The bridge between Havana and American activism has been financial and organizational.
In early June, Secretary of State Marco Rubio extended America's long-running confrontation with Cuba into new territory — not merely sanctioning the Cuban state, but targeting the web of relationships, funding channels, and nonprofit organizations through which Washington alleges Havana has cultivated ideological influence on American soil for more than six decades. The primary target, ICAP, was born in the first year of Castro's revolution and has since served, in the administration's framing, as a quiet instrument of foreign persuasion dressed in the language of friendship and solidarity. What distinguishes this moment is the administration's willingness to name the American side of that relationship — the donors, the activists, the convoy travelers — and to suggest that proximity to a sanctioned foreign entity is itself a legal and moral threshold. The Cold War, it seems, did not end so much as change its address.

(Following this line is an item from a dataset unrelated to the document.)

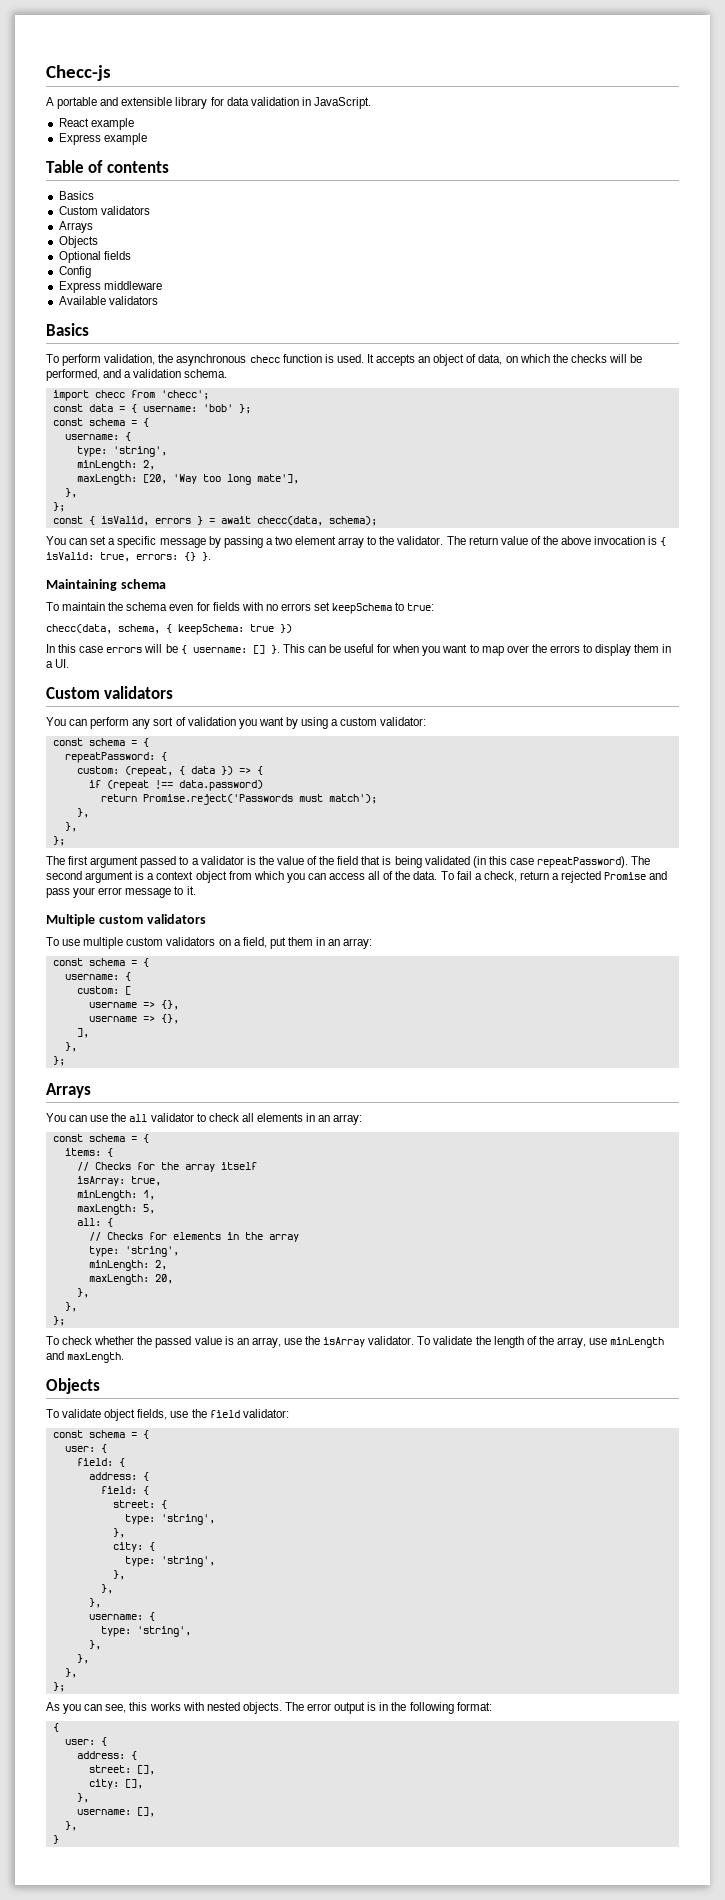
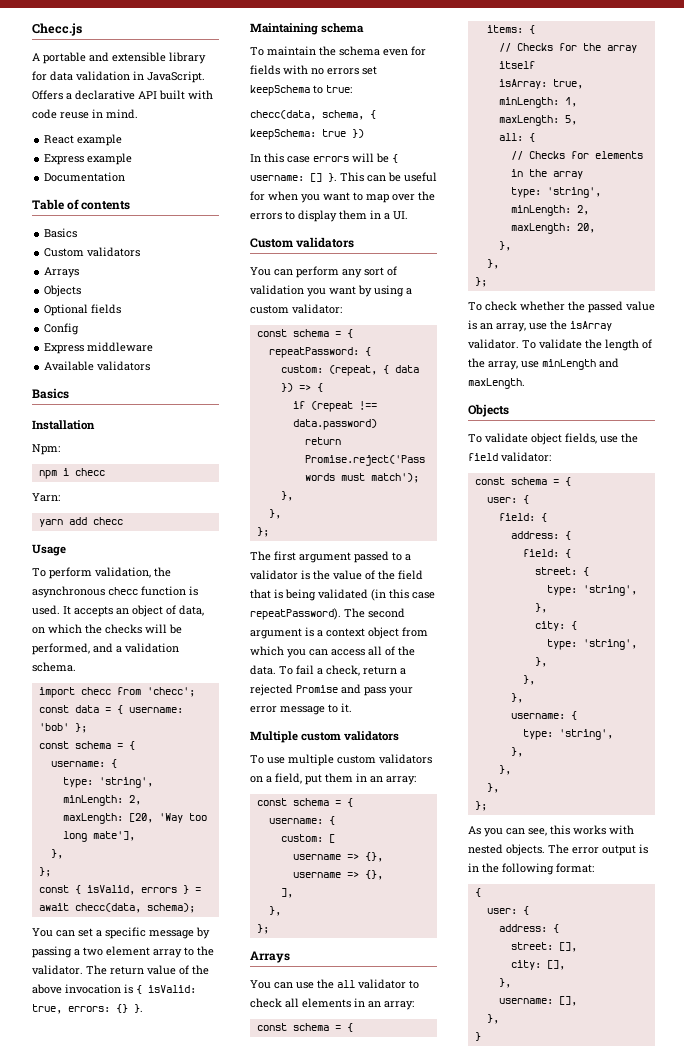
[46,65,111,81] Checc-js -> [32,23,82,36] Checc.js
(371, 103) none -> [32,90,213,100] [32,109,138,119] Offers a declarative API built with code reuse in mind.
(147, 139) none -> [44,172,126,182] // Documentation
(89, 329) none -> [32,420,95,430] [32,444,60,455] [38,468,105,479] [32,493,60,502] [38,517,123,527] [32,544,66,556] // Installation // Npm: // npm i checc // Yarn: // yarn add checc // Usage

- A single day's designations placed five Cuban entities beyond the reach of U.S. financial life, but the real target was the American nonprofit ecosystem that had kept those relationships alive and funded.
- Tech entrepreneur Neville Roy Singham's $285 million investment since 2017 in groups like CodePink and the People's Forum has drawn federal scrutiny as a possible conduit for foreign ideological influence operating without foreign agent registration.
- A March convoy to Cuba — culminating in a public appearance alongside Cuba's president and ICAP's leadership — triggered federal questioning of participants and sharpened investigators' focus on whether solidarity tourism crossed into sanctions violations.
- Federal authorities are now examining roughly 145 U.S. nonprofits with combined revenues near $1 billion, asking whether their promotion of Cuban and Chinese Communist Party messaging constitutes undisclosed foreign agency.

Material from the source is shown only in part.